According to Christina Parsons, a long-time parishioner, St. Willibrord had seen many ups and downs through the years, but when the pandemic hit, “it was in a bad place.” Many of the churches in Montreal had managed to re-open in the summer of 2020, but the doors of St. Willibrord were still closed in November when Fr. Assaly was appointed. Only 20 people showed up when he celebrated his first Mass. That would be a low number in a rural parish church, but at St. Willibrord, a church that once had the distinction of being the largest English-speaking parish in Canada, those numbers were nothing short of an ecclesiastical death rattle.

But, as with St. Thomas More, Fr. Assaly trusted that God had a plan. 

Together with the pastoral team he had assembled, a decision was made to commit to “mission, not maintenance.” In 2022, the two parishes had close to 10 adults receiving the sacraments of initiation at the Easter Vigil Mass. This Easter will see another five adults being received. It is, says Olaguera, “a wonderful sign of hope.”

In what was a historic agreement between two neighbouring parishes (they are less that eight kilometers apart), St. Ignatius of Loyola, a burgeoning parish that is part of the Divine Renovation network, adopted St. Willibrord as a mission church. In October 2022, St. Ignatius sent 27 adults and eight children as “missionaries” to St. Willibrord. So far, the signs are positive. Over 100 people are now attending Sunday Mass, and, in the spring, a second session of the Alpha course will begin.

On March 20, the parishioners of St. Thomas More and St. Willibrord received an email telling them Fr. Assaly’s pancreatic cancer had not abated. He had been transferred to palliative care. 

In the body of the email, the parish team had inserted a short video of an interview with Fr. Assaly. Filmed sitting in a hospital room, Fr. Assaly is dressed in his ubiquitous clerical collar, loose around his neck. 
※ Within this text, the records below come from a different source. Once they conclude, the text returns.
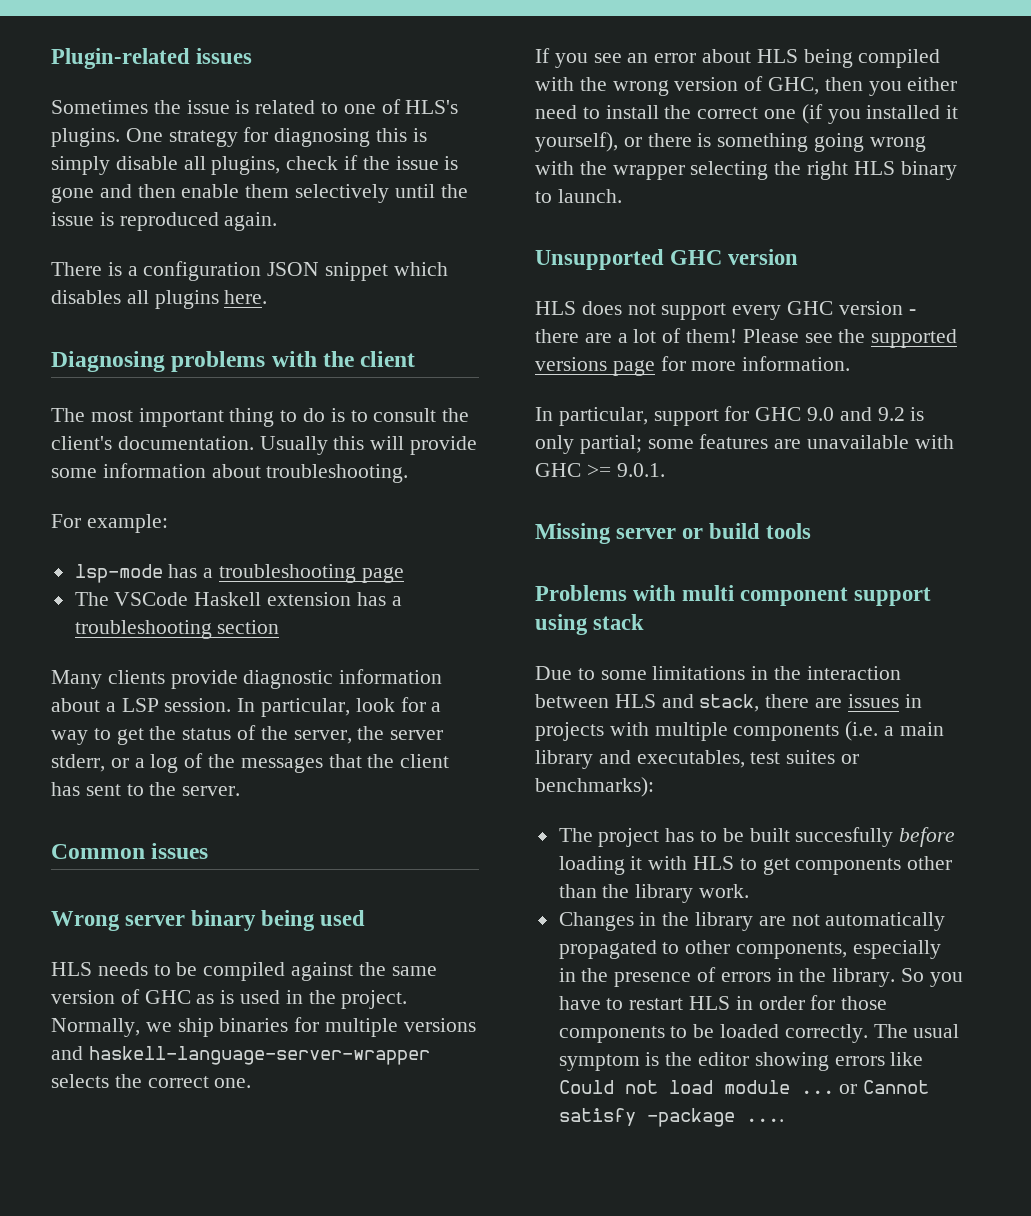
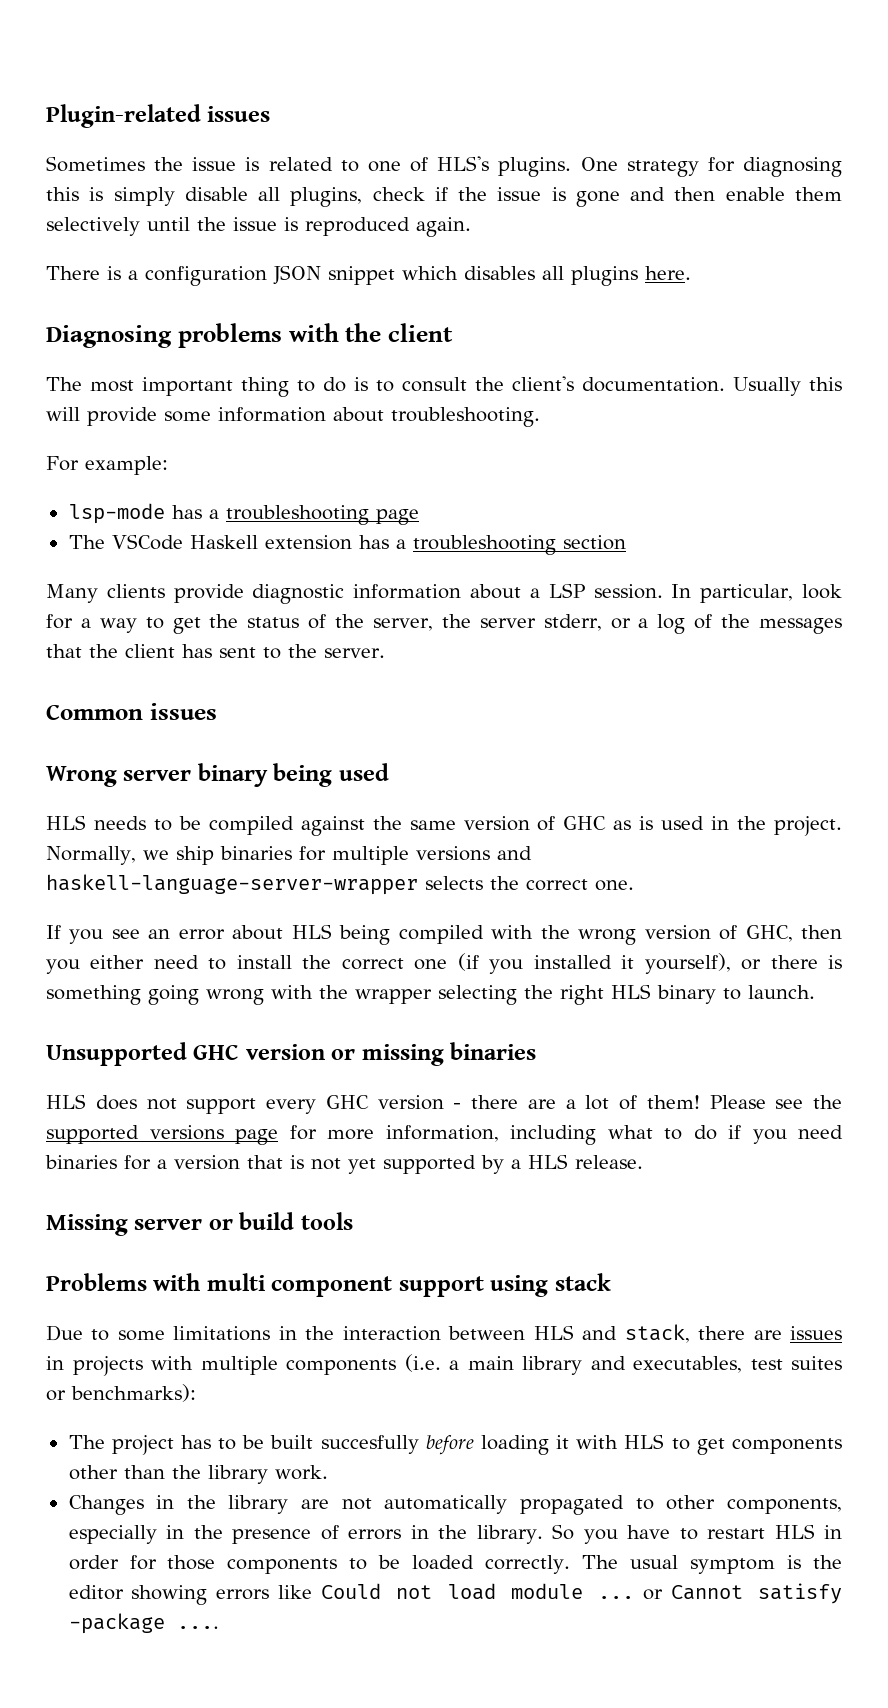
(799, 257) none -> [331,1042,537,1066] or missing binaries
[742,356,851,371] [535,406,925,426] [535,434,954,454] [535,463,665,477] information. // In particular, support for GHC 9.0 and 9.2 is only partial; some features are unavailable with GHC >= 9.0.1. -> [385,1125,843,1145] [45,1154,643,1174] information, including what to do if you need binaries for a version that is not yet supported by a HLS release.

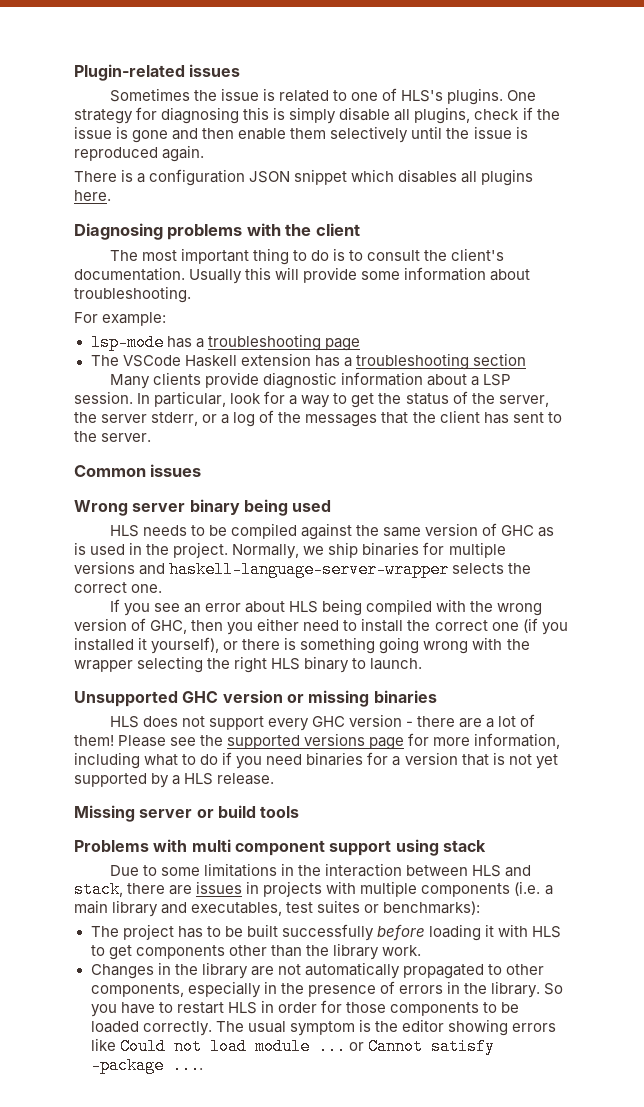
[320,1435,419,1454] succesfully -> [281,924,374,941] successfully

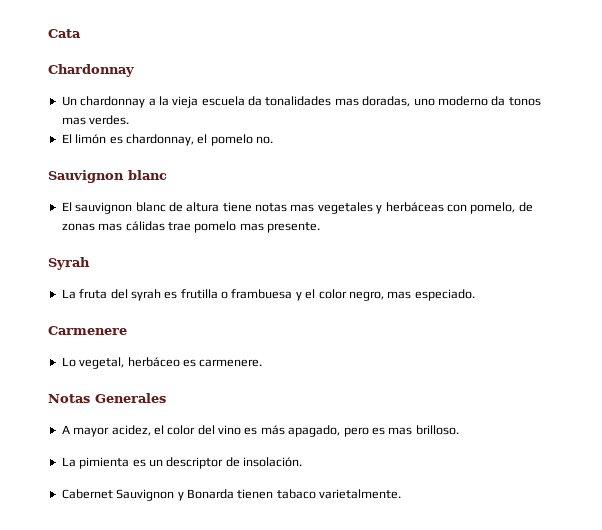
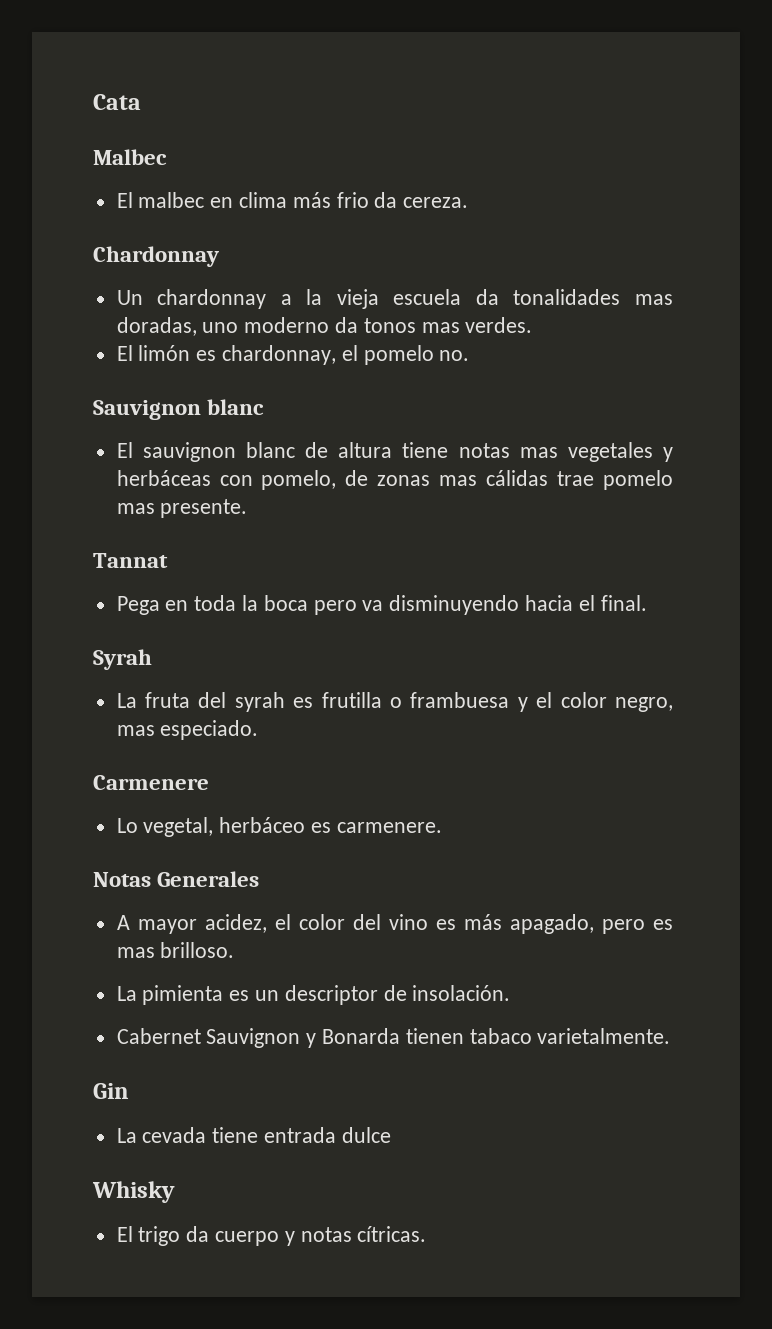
(81, 33) none -> [93,149,167,165] [116,192,469,208] // Malbec // El malbec en clima más frio da cereza.
(320, 227) none -> [93,553,168,568] [116,595,647,615] // Tannat // Pega en toda la boca pero va disminuyendo hacia el final.
(401, 494) none -> [93,1083,129,1099] [116,1127,391,1143] [92,1181,175,1203] [116,1226,427,1246] // Gin // La cevada tiene entrada dulce // Whisky // El trigo da cuerpo y notas cítricas.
“People ask me how I’m doing. I have never felt so at peace. I have never felt more joyful. I’ve never felt more lively even though the physical life is draining out of me.”

His face reflected that joy and trust in the Lord.

In his sermon, Sabbath said, “I believe that is the final message Fr. Robert wanted to leave with all who knew him: trust, trust, trust. God will not abandon us: though our hearts be broken — Jesus too wept at the tomb of His friend Lazarus — let us kneel in humble submission to what is beyond our comprehension.”